Latics had headed into the game on the back of three away defeats in a week that saw them slip to fourth-bottom of the Championship, out of the drop zone only on goal difference.

But goals from Joe Garner, Gavin Massey, Nick Powell, Michael Jacobs and Leon Clarke gave them a long-awaited first victory over the old enemy since December 2013.

And it swept away most of the ‘negative energy around the place’ Cook had slammed in his pre-match media.

“Managers come under pressure so quickly these days,” he acknowledged.

“Even this week some of the stuff you see, you start to question your own sanity.

“You give your life to this job, and we’ve had such a tough winter with personnel being missing.

“You see what Massey, Jacobs and Powell have done today - we haven’t had them players for so long.

“But the criticism has been free-flowing from some quarters...and that’s life.

“That’s what we’re supposed to be getting paid for.

“But the challenge for us has only ever been to stay in the division.

“Nowadays people want you to have stayed up by March - and we’re not capable of that.

“The last couple of times this club has been in this division, we’ve been relegated - with parachute money.

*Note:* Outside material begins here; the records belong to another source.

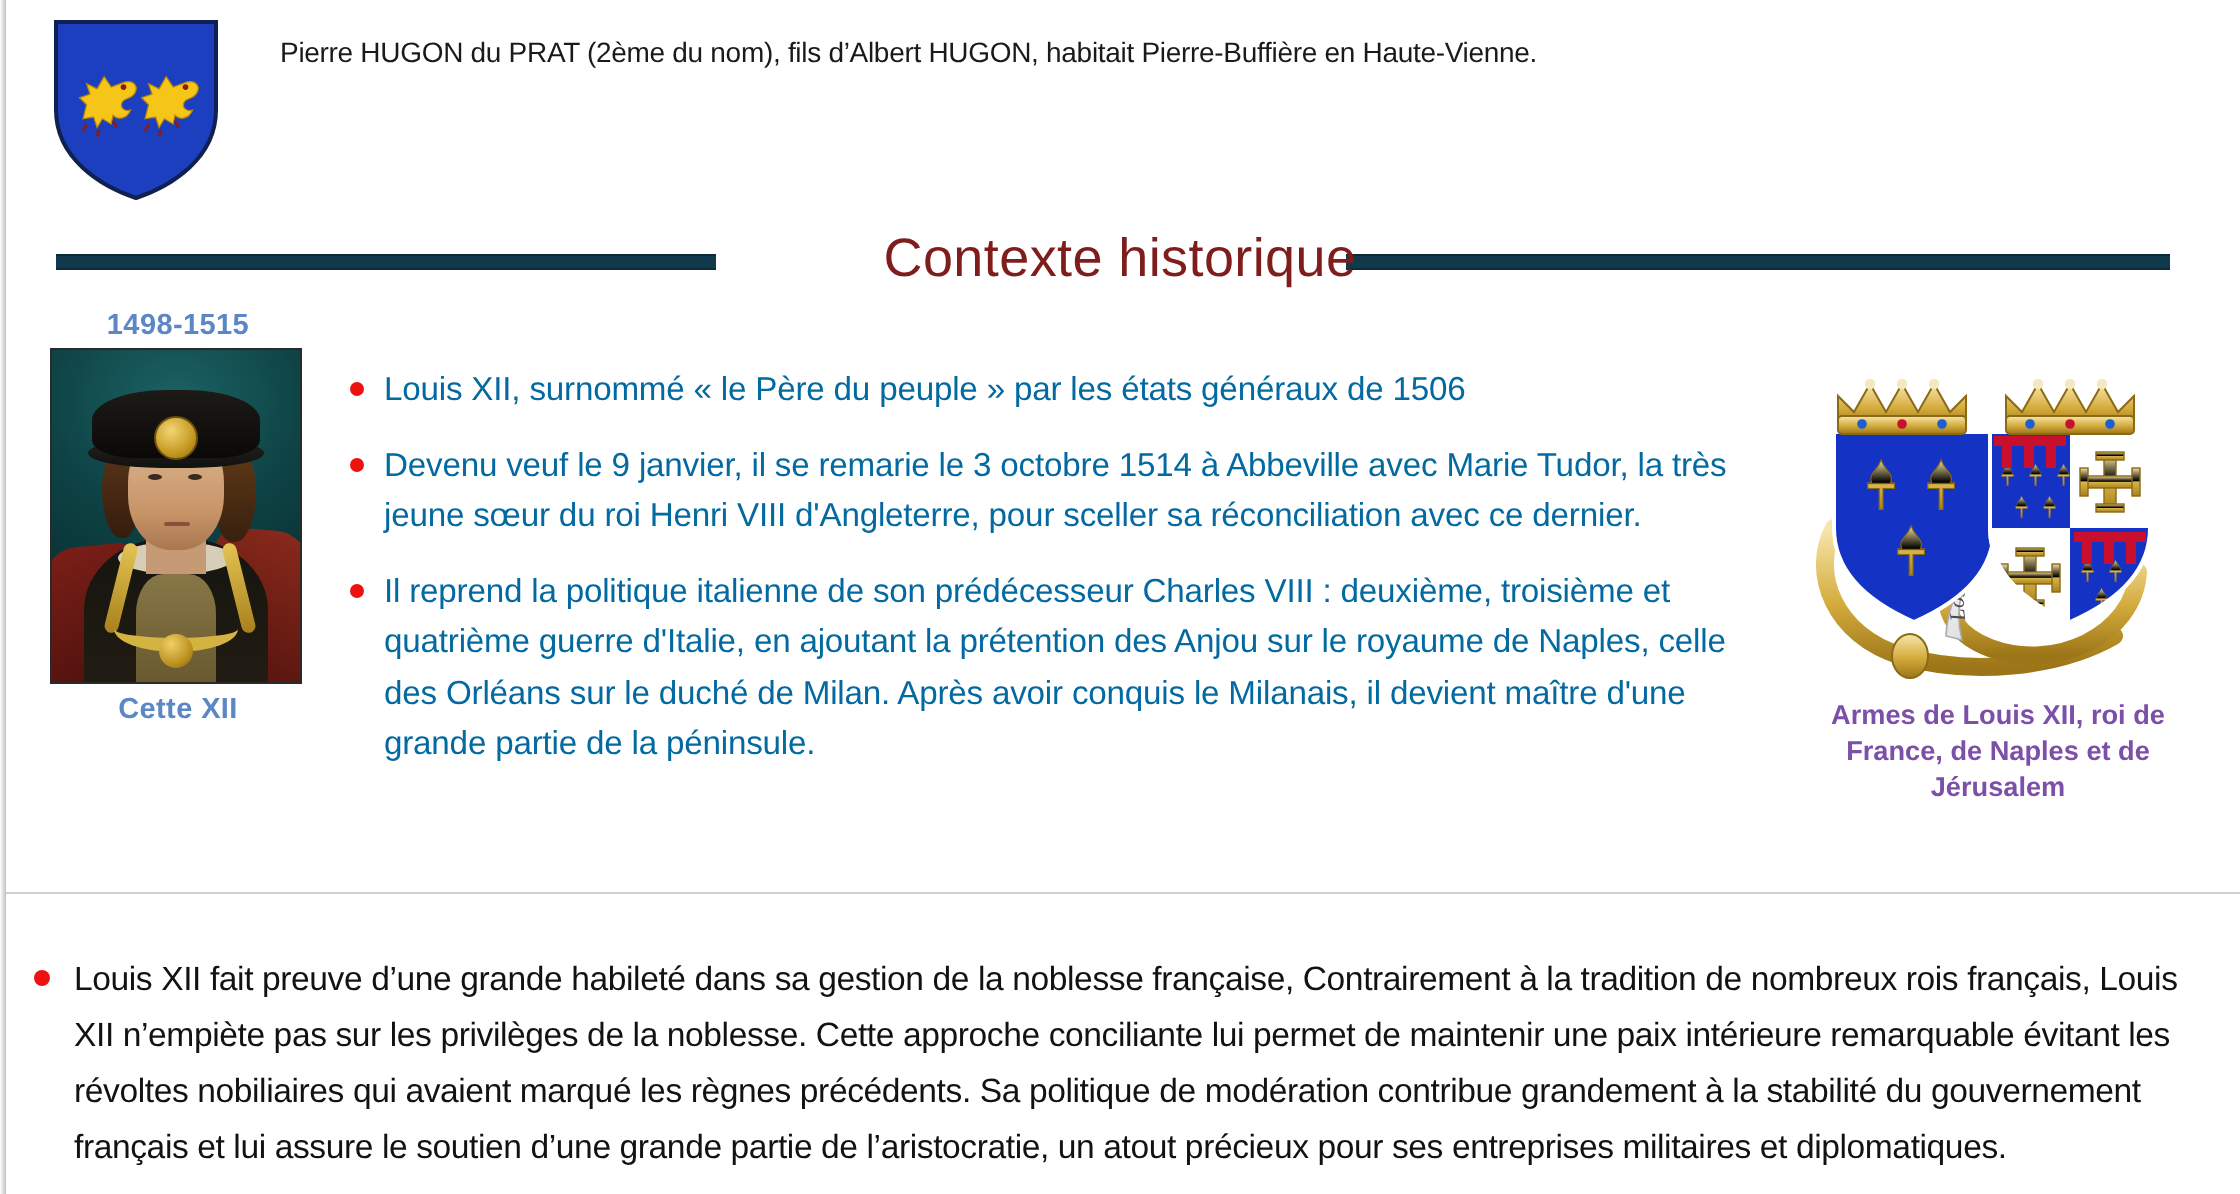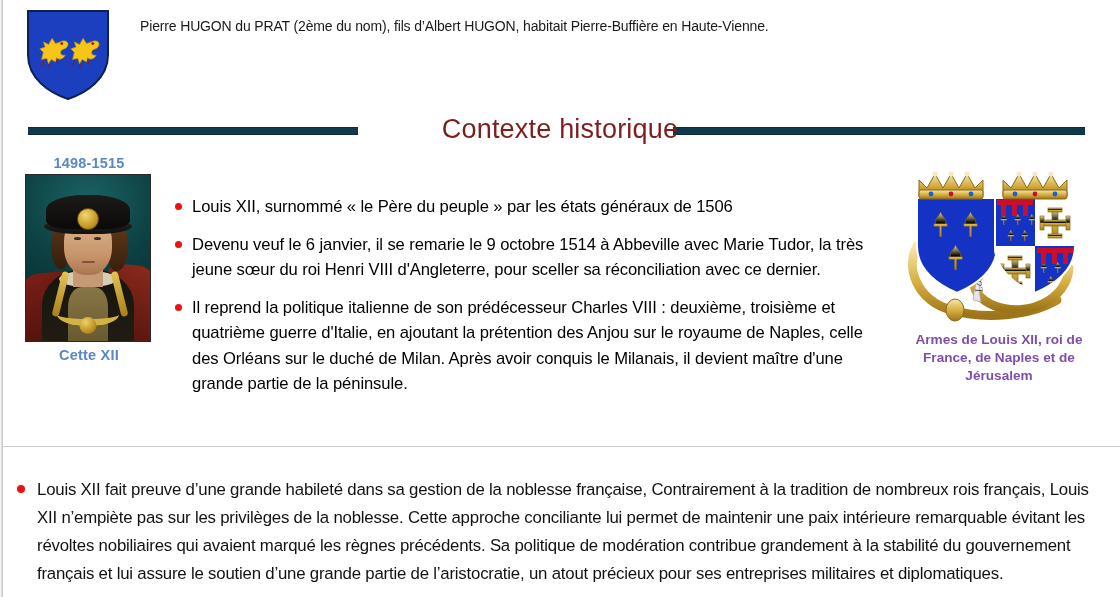"Louis XII, surnommé « le" .bullet-item { color: #000000 -> #0369a1; margin-top: 12px -> none }
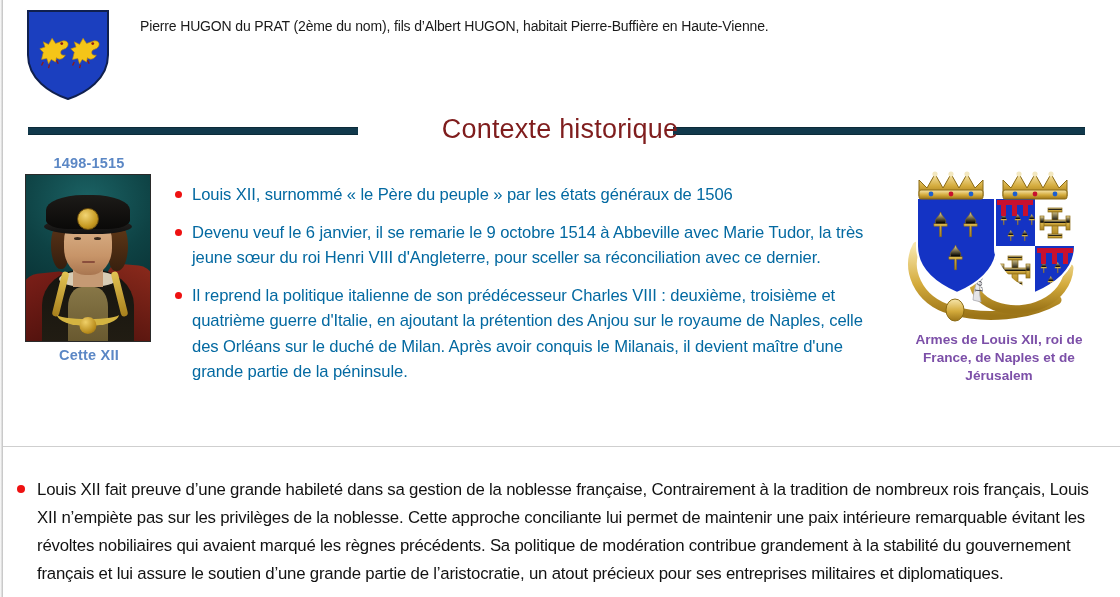"Devenu veuf le 6 janvier," span { text: 6 janvier, il se remarie le 9 -> 9 janvier, il se remarie le 3 }
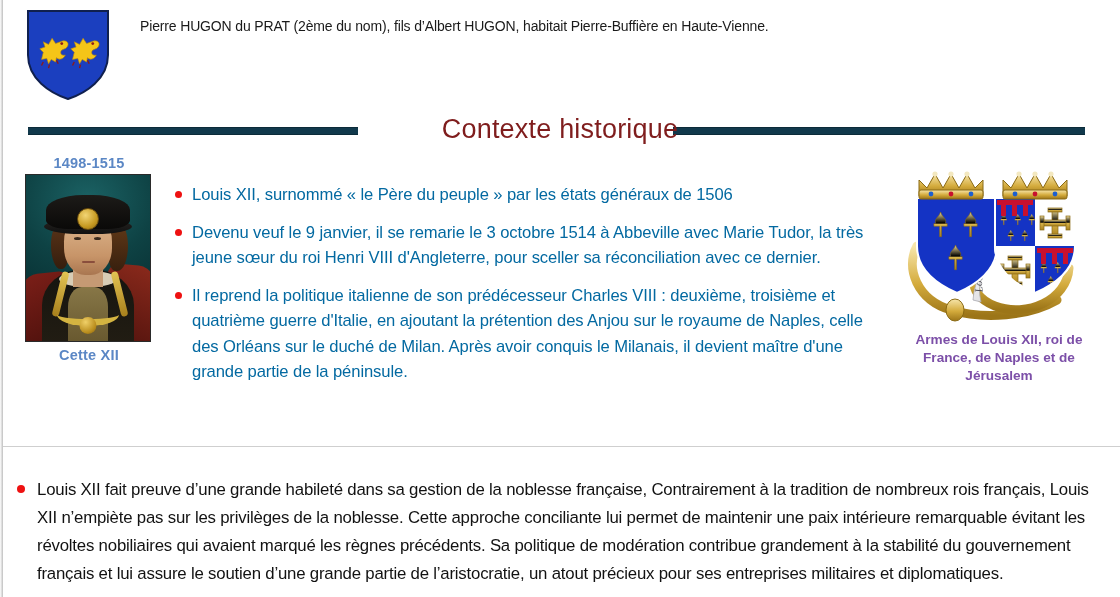"Armes de Louis XII, roi" .arms-col { top: 150px -> 168px }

“We haven’t got parachute money any more, and this is a tough challenge in a tough division.

“The players, the staff, everyone stood up and gave a very solid performance.

“We’re not over the line yet. We haven’t got to where we want to be,

“But we’ve given an indication of what we’re capable of and, if we keep doing that at home, we’ll be okay.”

When asked whether the win - and especially the performance - gave him any vindication, Cook remained on the front foot.

“Managers will always get criticised, and I’m not someone who craves vindication or whatever,” he added.

“But what you’d like to think from supporters is a fair and understanding criticism.

“You expect more understanding from some quarters, especially quarters from within your structure that know your players.

“Outside of that, I understand there will be criticism, that’s football, it’s the job we’re in.

“To lose at Reading the way we did...I’m not being disrespectful, but to hear we capitulated, it isn’t fair.

“We had the flattest week you can imagine in football, but credit to the boys for responding in the best possible way.

“I’ve always had great faith in this group, that we can stay up.

“This is a massive step towards doing that, but there’s still a long way to go.”